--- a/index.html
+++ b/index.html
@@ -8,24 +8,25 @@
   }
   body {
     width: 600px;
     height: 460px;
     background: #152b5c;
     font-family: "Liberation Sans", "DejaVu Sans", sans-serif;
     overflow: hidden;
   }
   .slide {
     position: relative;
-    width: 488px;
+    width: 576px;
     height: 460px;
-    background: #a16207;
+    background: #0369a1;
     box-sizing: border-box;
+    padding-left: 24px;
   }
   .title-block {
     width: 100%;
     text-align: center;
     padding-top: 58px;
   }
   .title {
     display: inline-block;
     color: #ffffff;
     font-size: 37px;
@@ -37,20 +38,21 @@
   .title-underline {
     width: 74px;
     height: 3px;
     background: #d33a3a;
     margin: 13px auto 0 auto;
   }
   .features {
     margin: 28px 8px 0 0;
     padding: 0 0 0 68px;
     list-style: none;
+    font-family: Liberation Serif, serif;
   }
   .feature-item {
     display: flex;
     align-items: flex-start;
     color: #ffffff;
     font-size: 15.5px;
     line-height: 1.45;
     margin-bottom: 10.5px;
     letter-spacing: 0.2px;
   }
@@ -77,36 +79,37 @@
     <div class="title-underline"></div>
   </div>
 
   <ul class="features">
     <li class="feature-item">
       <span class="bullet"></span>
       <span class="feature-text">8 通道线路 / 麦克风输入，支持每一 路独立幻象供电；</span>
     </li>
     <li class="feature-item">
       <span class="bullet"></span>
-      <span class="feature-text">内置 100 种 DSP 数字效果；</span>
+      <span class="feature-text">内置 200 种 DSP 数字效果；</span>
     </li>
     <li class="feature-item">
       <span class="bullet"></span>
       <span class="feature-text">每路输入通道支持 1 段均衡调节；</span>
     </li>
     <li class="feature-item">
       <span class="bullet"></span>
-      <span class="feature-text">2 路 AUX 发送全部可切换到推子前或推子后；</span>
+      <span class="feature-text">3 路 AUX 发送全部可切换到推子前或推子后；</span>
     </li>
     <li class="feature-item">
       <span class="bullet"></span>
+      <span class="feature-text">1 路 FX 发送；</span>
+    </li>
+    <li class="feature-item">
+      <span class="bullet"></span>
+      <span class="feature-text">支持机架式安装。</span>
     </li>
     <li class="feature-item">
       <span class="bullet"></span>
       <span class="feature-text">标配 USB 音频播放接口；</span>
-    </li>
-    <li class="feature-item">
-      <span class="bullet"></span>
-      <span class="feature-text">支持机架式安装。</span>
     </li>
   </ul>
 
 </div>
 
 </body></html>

■ GOAL OF THE EXERCISE
Read the entries above and find each line holding the word "serif". Copy it out.

■ WRITTEN RESPONSE
     font-family: "Liberation Sans", "DejaVu Sans", sans-serif;
+    font-family: Liberation Serif, serif;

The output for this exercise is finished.